[Difference listings]

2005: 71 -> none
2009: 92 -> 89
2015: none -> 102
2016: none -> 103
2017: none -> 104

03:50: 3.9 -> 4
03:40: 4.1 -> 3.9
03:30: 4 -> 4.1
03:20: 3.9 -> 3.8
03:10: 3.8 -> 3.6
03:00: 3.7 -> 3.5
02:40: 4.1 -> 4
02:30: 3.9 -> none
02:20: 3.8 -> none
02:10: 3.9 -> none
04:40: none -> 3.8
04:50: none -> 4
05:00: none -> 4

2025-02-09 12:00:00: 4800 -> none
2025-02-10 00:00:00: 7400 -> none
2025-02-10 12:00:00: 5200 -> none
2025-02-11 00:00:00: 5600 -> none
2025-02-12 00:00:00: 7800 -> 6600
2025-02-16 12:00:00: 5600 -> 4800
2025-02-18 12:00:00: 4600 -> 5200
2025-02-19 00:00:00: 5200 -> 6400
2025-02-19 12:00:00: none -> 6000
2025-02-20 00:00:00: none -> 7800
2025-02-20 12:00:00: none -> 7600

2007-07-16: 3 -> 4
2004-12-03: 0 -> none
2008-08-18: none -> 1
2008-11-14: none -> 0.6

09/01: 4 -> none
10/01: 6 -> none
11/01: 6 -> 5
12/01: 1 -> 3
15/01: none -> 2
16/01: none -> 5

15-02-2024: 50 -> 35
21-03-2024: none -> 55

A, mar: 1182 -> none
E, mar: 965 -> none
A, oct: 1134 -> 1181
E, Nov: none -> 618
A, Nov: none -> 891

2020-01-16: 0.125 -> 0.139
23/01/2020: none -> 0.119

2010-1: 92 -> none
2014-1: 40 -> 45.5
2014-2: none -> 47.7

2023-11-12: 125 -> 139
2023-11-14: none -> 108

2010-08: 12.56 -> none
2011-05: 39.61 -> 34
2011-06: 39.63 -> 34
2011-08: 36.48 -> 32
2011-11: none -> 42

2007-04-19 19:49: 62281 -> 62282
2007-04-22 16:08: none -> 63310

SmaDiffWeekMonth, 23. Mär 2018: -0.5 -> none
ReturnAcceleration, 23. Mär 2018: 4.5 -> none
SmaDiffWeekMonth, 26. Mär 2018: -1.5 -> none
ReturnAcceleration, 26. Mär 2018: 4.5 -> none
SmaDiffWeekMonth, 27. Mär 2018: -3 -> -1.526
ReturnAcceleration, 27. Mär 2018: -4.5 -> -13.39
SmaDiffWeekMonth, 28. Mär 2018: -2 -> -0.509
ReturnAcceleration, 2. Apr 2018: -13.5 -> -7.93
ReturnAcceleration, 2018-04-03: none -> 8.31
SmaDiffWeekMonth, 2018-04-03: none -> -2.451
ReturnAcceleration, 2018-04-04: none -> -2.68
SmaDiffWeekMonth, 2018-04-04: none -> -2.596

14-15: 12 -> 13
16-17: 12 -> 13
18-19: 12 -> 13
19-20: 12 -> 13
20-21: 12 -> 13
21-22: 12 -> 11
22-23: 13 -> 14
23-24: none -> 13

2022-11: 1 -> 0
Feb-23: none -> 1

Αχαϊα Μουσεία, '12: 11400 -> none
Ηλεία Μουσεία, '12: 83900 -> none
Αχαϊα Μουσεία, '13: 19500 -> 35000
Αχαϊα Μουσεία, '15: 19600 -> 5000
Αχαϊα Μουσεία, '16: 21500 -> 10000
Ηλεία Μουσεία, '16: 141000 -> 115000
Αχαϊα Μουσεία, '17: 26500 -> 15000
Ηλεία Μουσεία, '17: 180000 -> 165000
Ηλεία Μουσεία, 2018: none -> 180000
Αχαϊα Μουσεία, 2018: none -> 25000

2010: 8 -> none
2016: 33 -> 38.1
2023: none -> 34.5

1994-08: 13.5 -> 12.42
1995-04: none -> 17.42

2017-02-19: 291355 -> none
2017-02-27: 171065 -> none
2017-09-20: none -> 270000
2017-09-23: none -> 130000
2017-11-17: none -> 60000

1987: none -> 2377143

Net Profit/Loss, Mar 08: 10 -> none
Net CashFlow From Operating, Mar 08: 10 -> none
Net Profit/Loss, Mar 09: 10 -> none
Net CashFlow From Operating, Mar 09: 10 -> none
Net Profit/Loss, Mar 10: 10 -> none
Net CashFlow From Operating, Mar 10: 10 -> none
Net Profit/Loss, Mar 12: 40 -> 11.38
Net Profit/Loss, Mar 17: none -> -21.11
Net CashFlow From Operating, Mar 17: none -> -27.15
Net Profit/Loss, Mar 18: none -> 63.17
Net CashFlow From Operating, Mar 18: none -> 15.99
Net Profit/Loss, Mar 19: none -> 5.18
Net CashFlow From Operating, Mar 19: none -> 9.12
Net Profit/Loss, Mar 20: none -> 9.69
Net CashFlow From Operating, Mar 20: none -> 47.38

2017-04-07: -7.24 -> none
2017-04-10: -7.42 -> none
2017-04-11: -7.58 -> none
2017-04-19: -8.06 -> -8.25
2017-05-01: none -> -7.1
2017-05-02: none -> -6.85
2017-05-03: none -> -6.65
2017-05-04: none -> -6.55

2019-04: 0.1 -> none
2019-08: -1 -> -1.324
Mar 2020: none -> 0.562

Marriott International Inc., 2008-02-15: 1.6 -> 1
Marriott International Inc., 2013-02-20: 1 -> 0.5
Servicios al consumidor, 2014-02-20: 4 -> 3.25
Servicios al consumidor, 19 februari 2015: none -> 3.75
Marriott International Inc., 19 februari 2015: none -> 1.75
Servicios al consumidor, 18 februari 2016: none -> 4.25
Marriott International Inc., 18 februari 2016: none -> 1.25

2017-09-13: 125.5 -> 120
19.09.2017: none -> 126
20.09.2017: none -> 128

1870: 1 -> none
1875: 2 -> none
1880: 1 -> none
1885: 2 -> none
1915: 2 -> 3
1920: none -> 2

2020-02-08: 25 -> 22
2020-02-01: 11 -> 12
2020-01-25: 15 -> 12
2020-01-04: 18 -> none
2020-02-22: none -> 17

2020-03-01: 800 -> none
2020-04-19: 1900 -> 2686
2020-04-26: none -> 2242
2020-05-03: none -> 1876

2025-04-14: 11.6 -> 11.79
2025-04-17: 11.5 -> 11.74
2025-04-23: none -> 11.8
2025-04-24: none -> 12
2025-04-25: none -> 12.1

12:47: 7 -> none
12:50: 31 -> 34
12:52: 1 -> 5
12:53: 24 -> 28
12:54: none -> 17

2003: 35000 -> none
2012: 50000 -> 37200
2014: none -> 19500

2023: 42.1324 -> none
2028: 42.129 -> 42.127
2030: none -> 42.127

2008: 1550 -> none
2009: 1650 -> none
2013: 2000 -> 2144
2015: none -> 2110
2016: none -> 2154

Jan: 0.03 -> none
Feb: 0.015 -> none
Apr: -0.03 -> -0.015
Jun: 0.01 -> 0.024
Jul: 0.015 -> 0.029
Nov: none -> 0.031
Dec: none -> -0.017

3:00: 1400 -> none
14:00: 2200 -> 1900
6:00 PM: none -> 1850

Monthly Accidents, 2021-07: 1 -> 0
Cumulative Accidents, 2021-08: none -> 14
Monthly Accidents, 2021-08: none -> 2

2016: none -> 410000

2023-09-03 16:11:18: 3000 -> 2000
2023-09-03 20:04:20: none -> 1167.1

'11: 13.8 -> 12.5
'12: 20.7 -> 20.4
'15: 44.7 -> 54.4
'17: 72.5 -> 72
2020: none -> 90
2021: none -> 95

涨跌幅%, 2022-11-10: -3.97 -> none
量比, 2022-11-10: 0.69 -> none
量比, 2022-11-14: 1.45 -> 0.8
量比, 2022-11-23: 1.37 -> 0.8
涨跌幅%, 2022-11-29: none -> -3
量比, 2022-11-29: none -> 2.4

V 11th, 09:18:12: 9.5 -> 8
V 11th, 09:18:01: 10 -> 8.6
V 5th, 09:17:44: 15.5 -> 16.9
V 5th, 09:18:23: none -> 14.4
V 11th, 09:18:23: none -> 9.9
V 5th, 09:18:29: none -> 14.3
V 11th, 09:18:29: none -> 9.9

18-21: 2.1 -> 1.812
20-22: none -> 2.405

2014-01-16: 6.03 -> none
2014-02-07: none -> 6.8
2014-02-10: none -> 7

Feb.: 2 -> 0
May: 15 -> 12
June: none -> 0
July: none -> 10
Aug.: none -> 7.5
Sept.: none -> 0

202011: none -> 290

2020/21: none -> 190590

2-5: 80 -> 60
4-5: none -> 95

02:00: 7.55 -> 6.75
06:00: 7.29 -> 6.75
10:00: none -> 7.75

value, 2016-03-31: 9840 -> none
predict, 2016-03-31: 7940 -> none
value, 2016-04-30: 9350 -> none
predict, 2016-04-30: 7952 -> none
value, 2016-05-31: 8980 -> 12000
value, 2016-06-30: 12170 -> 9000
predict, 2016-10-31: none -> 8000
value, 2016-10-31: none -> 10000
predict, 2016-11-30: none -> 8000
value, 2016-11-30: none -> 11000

= Work order =
Locate and copy each line in the data above that includes the word "consumidor".

= Reply =
Servicios al consumidor, 2014-02-20: 4 -> 3.25
Servicios al consumidor, 19 februari 2015: none -> 3.75
Servicios al consumidor, 18 februari 2016: none -> 4.25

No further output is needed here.